Degree Project Proposals
Examiner: Mats Brorsson, professor
Computer
Architecture
Introduction
The projects described on
this page are suggestions for suitable degree projects at master level.
It is
mainly targeted towards students at the IT-, D-, E-programmes
(Civilingenjör) and students at the Embedded systems, System-on.chip design or Software engineering of Distrbuted Systems master
programmes,
who are interested in computer systems, computer architecture or parallel computer systems. For each
project, I list suitable background needed to carry out the
project and
if there is a possibility that the project could be sponsored
financially or carried out in industry.
The projects are listed
chronologically with the newest first. Projects that are not sponsored
financially are handed out to suitable students on a
first-come-first-serve
basis. Sponsored projects, if any, may have an application
procedure.
Most projects are carried
out in within the scope of the Multicore Center at SICS.

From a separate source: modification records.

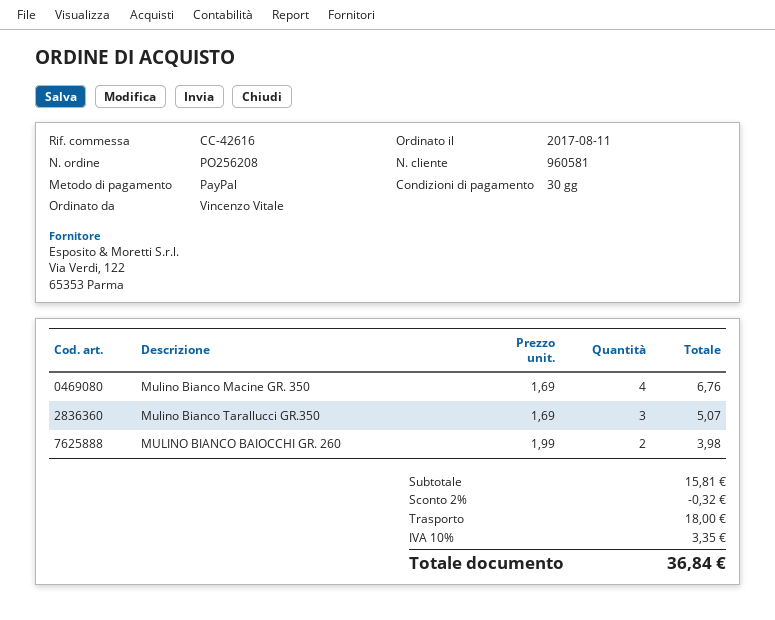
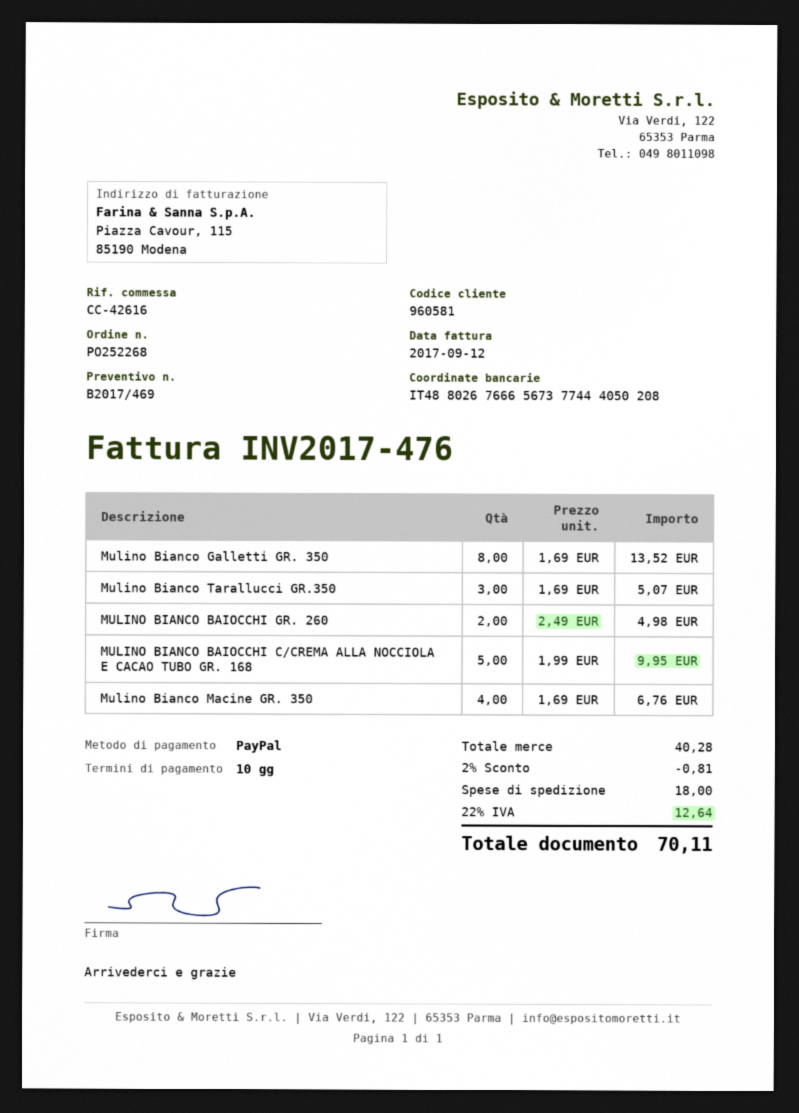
order number: PO256208 -> PO252268
payment terms: 30 days -> 10 days
MULINO BIANCO BAIOCCHI GR. 260: 2 x 1.99 = 3.98 -> 2 x 2.49 = 4.98
Mulino Bianco Galletti GR. 350: none -> 8 x 1.69 = 13.52
MULINO BIANCO BAIOCCHI C/CREMA ALLA NOCCIOLA E CACAO TUBO GR. 168: none -> 5 x 1.99 = 9.95
subtotal: 15.81 -> 40.28
discount: 2% = 0.32 -> 2% = 0.81
tax: 10% = 3.35 -> 22% = 12.64
total: 36.84 -> 70.11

All thesis projects carried out here have the potential of
generating research publications and is therefore an excellent start if
you ever want to pursue a research carreer in the future.
Project proposals
Proposals with a link have
a more detailed description below. Students interested in the other
proposals
are welcome to discuss them directly with Prof. Mats Brorsson. Some
proposals
are just sketches and needs to be more
properly
defined. Others are more well defined.
Getting Barrelfish to run on the Tilera TilePro64 architecture
The TilePRO64 processor is a 64 core embedded processor
targeting media applications (
www.tilera.com).
Barrelfish
is a new research operating system trying to meet the challenges with
heterogeneous and manycore processors that we start seeing. The project
would continue an effort started to get Barrelfish to run on top of the
Tilera hardware.
The project tentatively
includes the following tasks:- Finishing the porting effort of Barrelfish
- Measuring and characterization of Barrelfish performance on simulator and hardware
Suitable for 1-2 (preferably 2) students interested in system software and parallel architectures.
Simulation environment for Barrelfish on Simics
Barrelfish
is a new research operating system trying to meet the challenges with
heterogeneous and manycore processors that we start seeing. It boots
relatively cleanly on standard PC hardware. It would be very valuable
to be able to boot it on a full system simulator such as Simics (
www.simics.net) as we would gain so much more observability and possiblity to test new hardware devices easily.
The project tentatively
includes the following tasks:- Developing
new device drivers (or new devices for which there is a working device
driver) for devices not yet supported in Barrelfish
- Development of Barrelfish shell tools (ps, top, time) useful for observing and controlling behaviou
- Performance study on a range of simulated architectures.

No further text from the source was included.